I had read The Hound of the Baskervilles a long time ago and I remember I liked it. Maybe Sir Arthur Conan Doyle was more gifted for novels than for short stories, which are a tricky genre. Though I found the stories a little thin and dull, I intend to find a French version because I know at least two children who may like reading this.

  1. October 1, 2010 at 2:37 pm

    I can relate to your experience, and I always found the Holmes/Watson relationship rather irritating to be honest. I expect I’m the minority opinion here as Holmes has his fans. Perhaps it’s an acquired taste.


    • October 1, 2010 at 9:45 pm

      It was fresh at the time it was published, I’m pretty sure my perception is distorted by the reading of other detective stories written later.

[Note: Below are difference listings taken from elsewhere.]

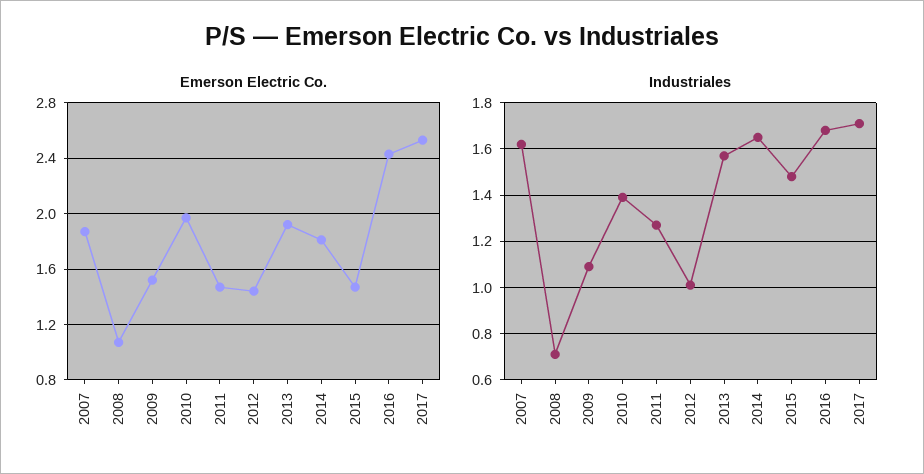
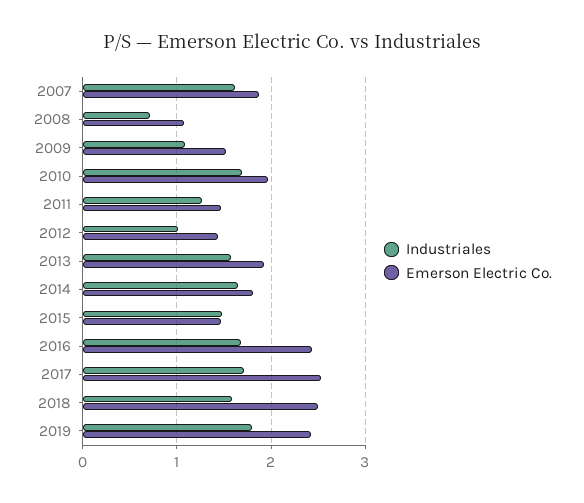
Industriales, 2010: 1.4 -> 1.7
Industriales, 2018: none -> 1.6
Emerson Electric Co., 2018: none -> 2.5
Industriales, 2019: none -> 1.8
Emerson Electric Co., 2019: none -> 2.4

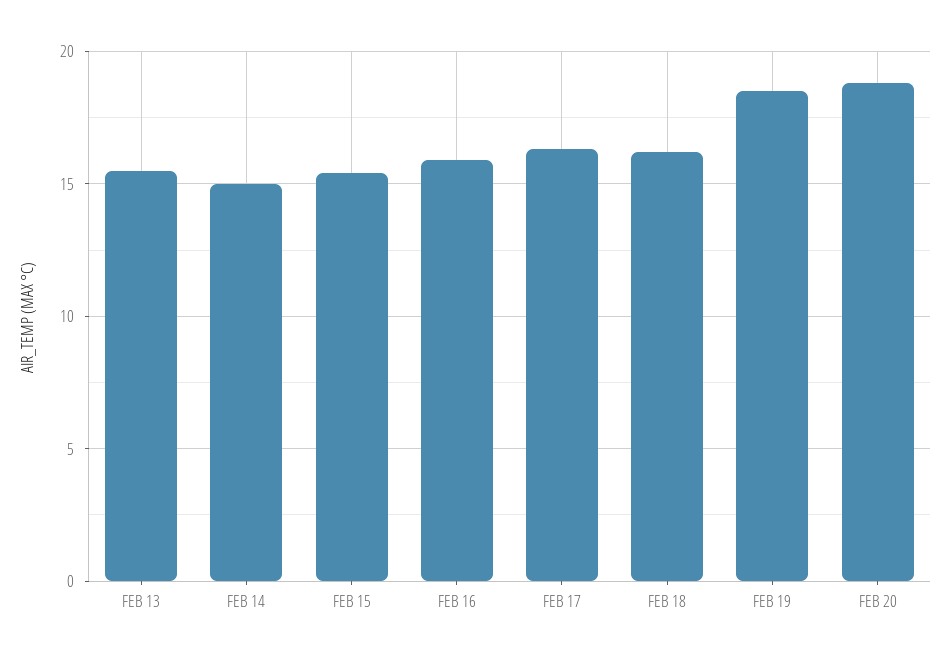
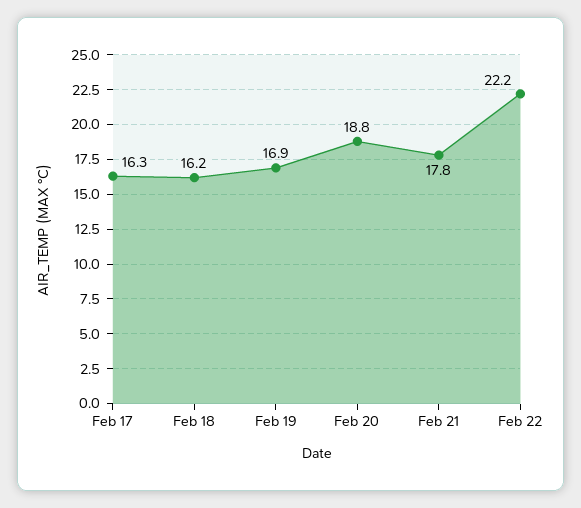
FEB 13: 15.5 -> none
FEB 14: 15 -> none
FEB 15: 15.5 -> none
FEB 16: 16 -> none
FEB 19: 18.5 -> 16.9
Feb 21: none -> 17.8
Feb 22: none -> 22.2

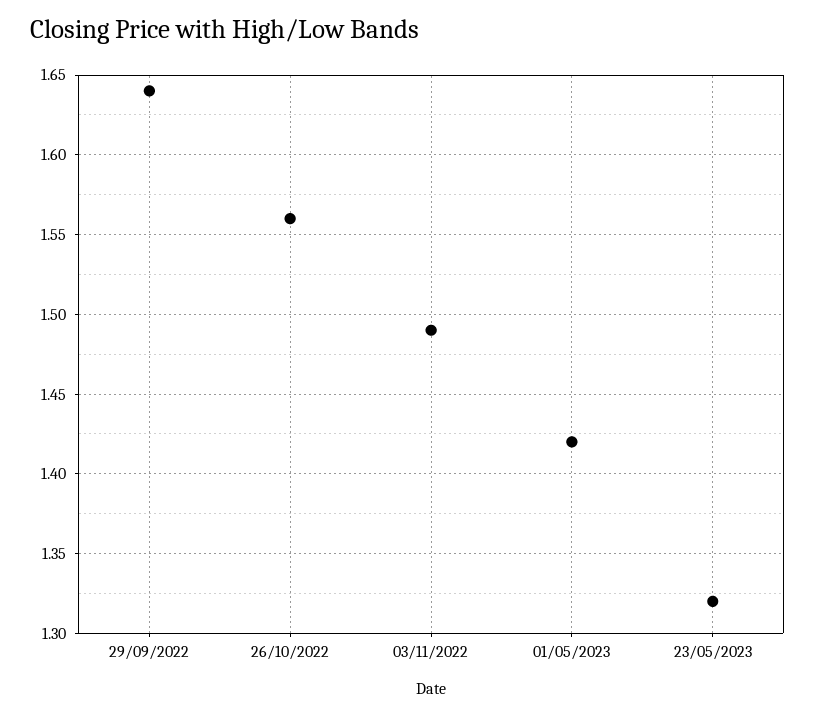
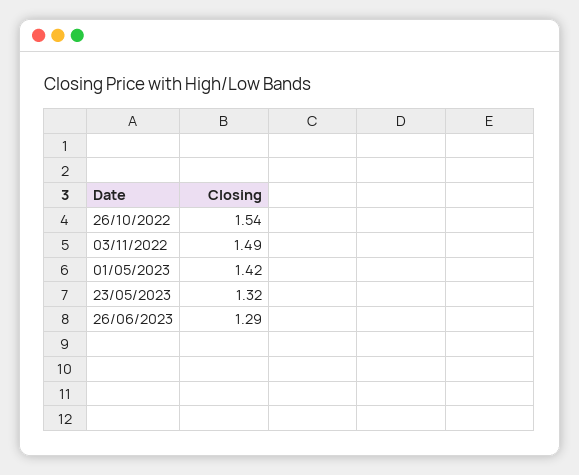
29/09/2022: 1.64 -> none
26/10/2022: 1.56 -> 1.54
26/06/2023: none -> 1.29

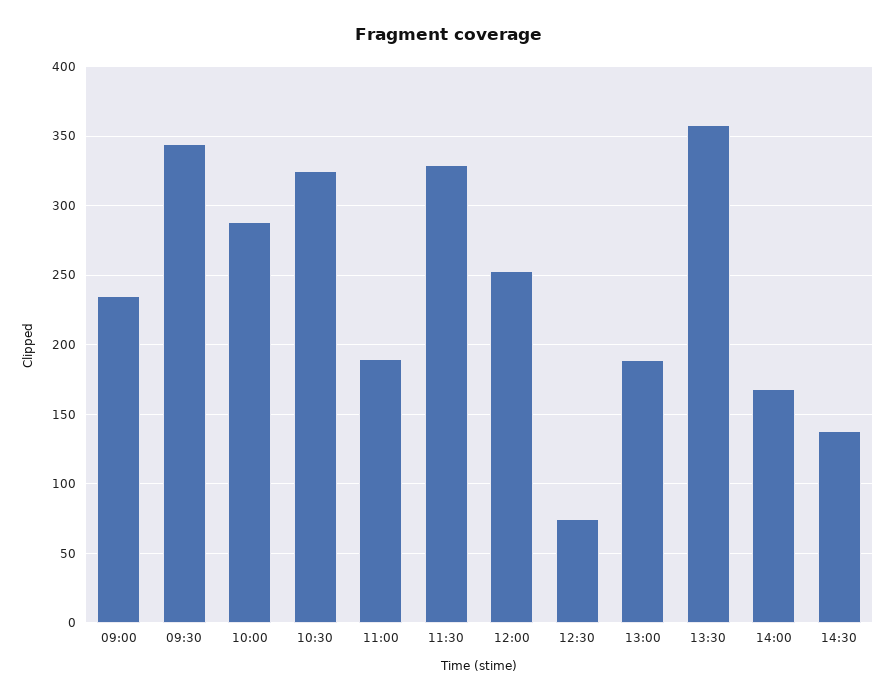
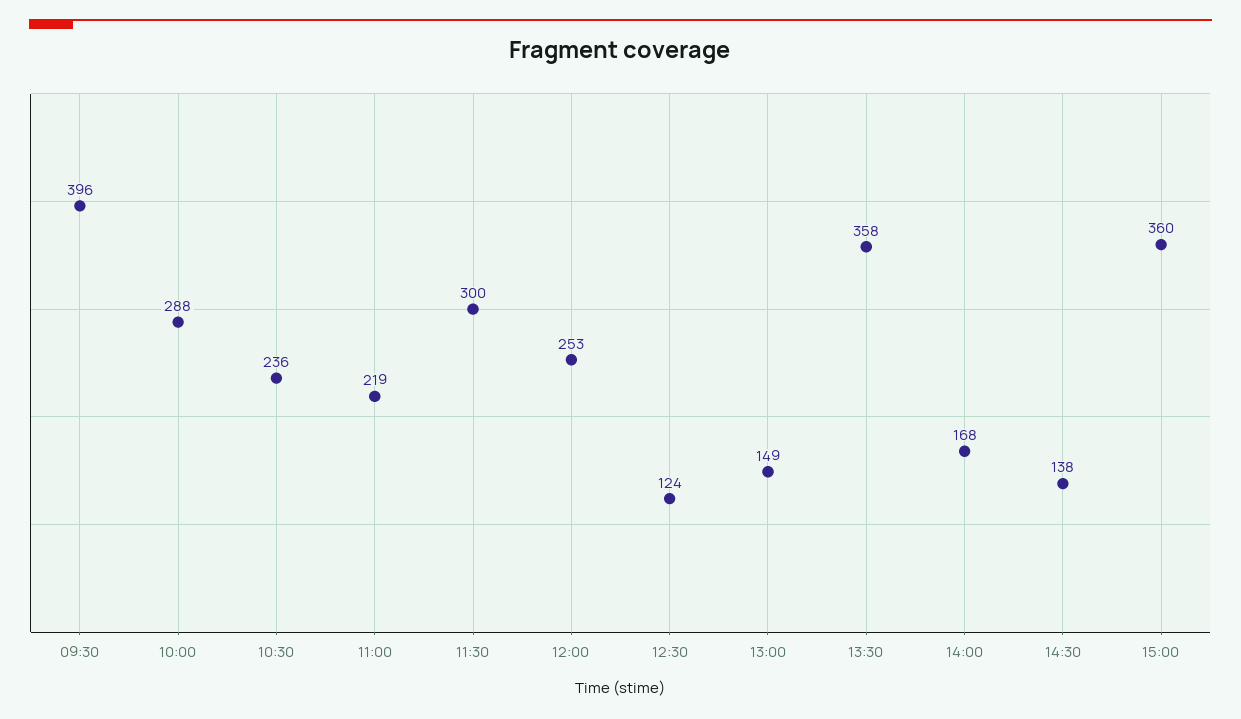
09:00: 235 -> none
09:30: 345 -> 396
10:30: 325 -> 236
11:00: 190 -> 219
11:30: 330 -> 300
12:30: 75 -> 124
13:00: 190 -> 149
15:00: none -> 360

      However, I can’t help thinking Conan Doyle did slapdash work here because the construction of the stories is unbalanced. In the fifth story, the end came abruptly and solved nothing. It was as if the author had been allowed a certain number of words and had run out of them prematurely. Or like a student writing an essay during an exam and running out of time and rushing to write a quick end not to let it unfinished. (I’m not sure I can clearly explain the frustration I felt)


  2. October 7, 2010 at 7:21 pm

    I always rather enjoyed Holmes, but it’s a while since I’ve read any. The structure was always very odd. The first I recall starts off as a Victorian mystery, but soon becomes a sort of Western about evil Mormons (also the theme of Zane Grey’s famous Riders of the Purple Sage). I enjoyed it, but it was a very odd way to put a story together.

    His Brigadier Gerard stories though are I think much better. Those are my favourite works by Conan Doyle. They’re inspired by Baron de Marbot. Gerard is an anti-Holmes in a very different way to Raffles. He’s essentially a complete idiot who generally has no idea what’s going on even when it’s perfectly apparent.

    I’ve read Marbot’s diary and he wasn’t anything like that, but the Gerard stories are still funny as anything.


    • October 7, 2010 at 8:04 pm

      Brigadier Gérard ? I looked for it on Wikipedia, that sounds funny. The stereoptype of the smug Frenchman always hitting on women. I’ll keep that in mind, thanks.